By Staff Writer
CFD broker ThinkMarkets has expanded its product lineup with the addition of synthetic indices, now available on its ThinkTrader and MetaTrader 5 (MT5) platforms in select regions.
These algorithm-generated instruments simulate real-world market behavior while remaining unaffected by economic data, news events, or central bank policies.
By removing external volatility factors, synthetic indices aim to deliver smoother, more predictable price movements, allowing traders to refine strategies without the impact of sudden market shocks.

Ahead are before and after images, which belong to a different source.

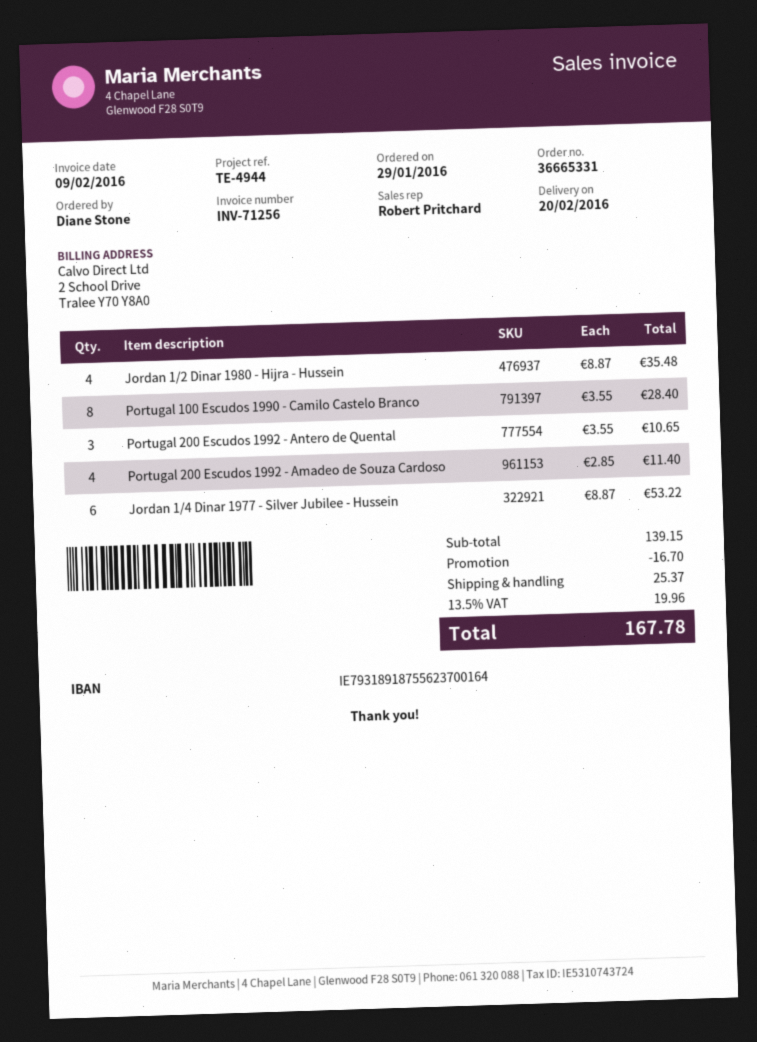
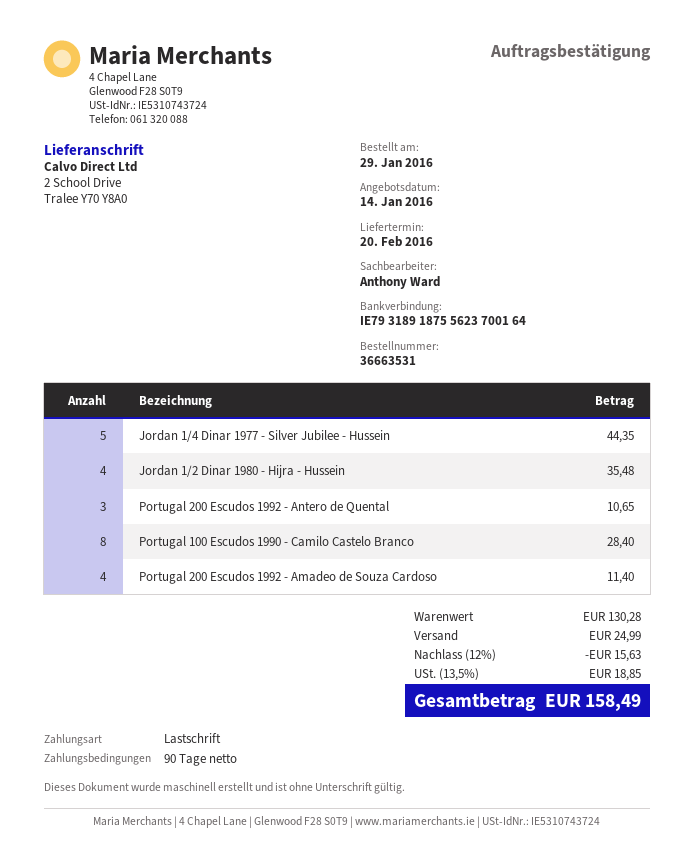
order number: 36665331 -> 36663531
sales rep: Robert Pritchard -> Anthony Ward
Jordan 1/4 Dinar 1977 - Silver Jubilee - Hussein: 6 for 53.22 -> 5 for 44.35
subtotal: 139.15 -> 130.28
discount: 16.70 -> 15.63
shipping: 25.37 -> 24.99
tax: 13.5% = 19.96 -> 13.5% = 18.85
total: 167.78 -> 158.49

ThinkMarkets’ offering includes several categories, each designed for different volatility levels and trading styles:
Volatility Indices: Volatility 50, 75, and 100
Boom Indices: Boom 300, 600, and 1000
Crash Indices: Crash 300, 600, and 1000
Jump Indices: Jump 10, 25, 50, 75, and 100
Each index provides distinct trading conditions, catering to both new and experienced traders seeking controlled risk exposure and 24/7 access.
“We’re excited to add synthetic indices to our product offering, giving clients 24/7 trading access with consistent volatility,” said Nauman Anees, CEO and Co-Founder of ThinkMarkets. “Synthetics allow clients to start trading, learn how prices move, and fine-tune their skills on our flagship platform, ThinkTrader. Our goal is to give clients every opportunity to improve their trading strategy and performance.”